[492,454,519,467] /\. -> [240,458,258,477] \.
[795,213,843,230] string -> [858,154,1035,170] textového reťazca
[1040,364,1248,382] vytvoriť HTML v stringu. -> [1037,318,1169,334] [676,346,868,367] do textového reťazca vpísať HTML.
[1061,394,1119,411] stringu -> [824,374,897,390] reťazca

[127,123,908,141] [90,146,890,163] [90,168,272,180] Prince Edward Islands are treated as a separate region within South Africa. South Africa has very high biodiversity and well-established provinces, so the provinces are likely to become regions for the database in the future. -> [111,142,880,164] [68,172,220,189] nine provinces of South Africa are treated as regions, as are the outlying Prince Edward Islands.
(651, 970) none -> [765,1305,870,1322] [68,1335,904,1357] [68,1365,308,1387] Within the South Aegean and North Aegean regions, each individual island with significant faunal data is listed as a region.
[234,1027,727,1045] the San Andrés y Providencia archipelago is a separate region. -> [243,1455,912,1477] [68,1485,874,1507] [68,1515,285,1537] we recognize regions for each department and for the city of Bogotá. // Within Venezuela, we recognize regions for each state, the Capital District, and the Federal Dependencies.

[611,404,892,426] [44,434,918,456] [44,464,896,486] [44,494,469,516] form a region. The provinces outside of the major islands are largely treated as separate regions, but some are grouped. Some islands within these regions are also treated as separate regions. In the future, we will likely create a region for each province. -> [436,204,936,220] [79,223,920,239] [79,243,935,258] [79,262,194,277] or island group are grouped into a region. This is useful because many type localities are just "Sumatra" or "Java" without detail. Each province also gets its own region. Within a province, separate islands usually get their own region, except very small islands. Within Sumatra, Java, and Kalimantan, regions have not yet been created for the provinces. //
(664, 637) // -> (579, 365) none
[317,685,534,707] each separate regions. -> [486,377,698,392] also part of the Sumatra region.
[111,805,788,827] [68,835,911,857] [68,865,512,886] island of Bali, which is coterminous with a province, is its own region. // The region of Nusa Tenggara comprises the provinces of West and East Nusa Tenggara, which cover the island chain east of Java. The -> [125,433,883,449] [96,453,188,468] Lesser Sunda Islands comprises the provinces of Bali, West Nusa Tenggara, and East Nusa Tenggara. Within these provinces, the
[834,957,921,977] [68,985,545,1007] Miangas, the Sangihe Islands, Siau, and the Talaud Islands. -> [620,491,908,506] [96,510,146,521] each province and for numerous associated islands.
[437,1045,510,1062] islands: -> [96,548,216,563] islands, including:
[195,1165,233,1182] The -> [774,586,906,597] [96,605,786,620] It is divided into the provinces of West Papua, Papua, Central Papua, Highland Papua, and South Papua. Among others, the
------------------------------------------------------------------------
INSTRUCTIONS TO FOLLOW — Keeping every line exactly as it is, retype the entries shown above.

ANSWER FOR THIS EXERCISE —
[492,454,519,467] /\. -> [240,458,258,477] \.
[795,213,843,230] string -> [858,154,1035,170] textového reťazca
[1040,364,1248,382] vytvoriť HTML v stringu. -> [1037,318,1169,334] [676,346,868,367] do textového reťazca vpísať HTML.
[1061,394,1119,411] stringu -> [824,374,897,390] reťazca

[127,123,908,141] [90,146,890,163] [90,168,272,180] Prince Edward Islands are treated as a separate region within South Africa. South Africa has very high biodiversity and well-established provinces, so the provinces are likely to become regions for the database in the future. -> [111,142,880,164] [68,172,220,189] nine provinces of South Africa are treated as regions, as are the outlying Prince Edward Islands.
(651, 970) none -> [765,1305,870,1322] [68,1335,904,1357] [68,1365,308,1387] Within the South Aegean and North Aegean regions, each individual island with significant faunal data is listed as a region.
[234,1027,727,1045] the San Andrés y Providencia archipelago is a separate region. -> [243,1455,912,1477] [68,1485,874,1507] [68,1515,285,1537] we recognize regions for each department and for the city of Bogotá. // Within Venezuela, we recognize regions for each state, the Capital District, and the Federal Dependencies.

[611,404,892,426] [44,434,918,456] [44,464,896,486] [44,494,469,516] form a region. The provinces outside of the major islands are largely treated as separate regions, but some are grouped. Some islands within these regions are also treated as separate regions. In the future, we will likely create a region for each province. -> [436,204,936,220] [79,223,920,239] [79,243,935,258] [79,262,194,277] or island group are grouped into a region. This is useful because many type localities are just "Sumatra" or "Java" without detail. Each province also gets its own region. Within a province, separate islands usually get their own region, except very small islands. Within Sumatra, Java, and Kalimantan, regions have not yet been created for the provinces. //
(664, 637) // -> (579, 365) none
[317,685,534,707] each separate regions. -> [486,377,698,392] also part of the Sumatra region.
[111,805,788,827] [68,835,911,857] [68,865,512,886] island of Bali, which is coterminous with a province, is its own region. // The region of Nusa Tenggara comprises the provinces of West and East Nusa Tenggara, which cover the island chain east of Java. The -> [125,433,883,449] [96,453,188,468] Lesser Sunda Islands comprises the provinces of Bali, West Nusa Tenggara, and East Nusa Tenggara. Within these provinces, the
[834,957,921,977] [68,985,545,1007] Miangas, the Sangihe Islands, Siau, and the Talaud Islands. -> [620,491,908,506] [96,510,146,521] each province and for numerous associated islands.
[437,1045,510,1062] islands: -> [96,548,216,563] islands, including:
[195,1165,233,1182] The -> [774,586,906,597] [96,605,786,620] It is divided into the provinces of West Papua, Papua, Central Papua, Highland Papua, and South Papua. Among others, the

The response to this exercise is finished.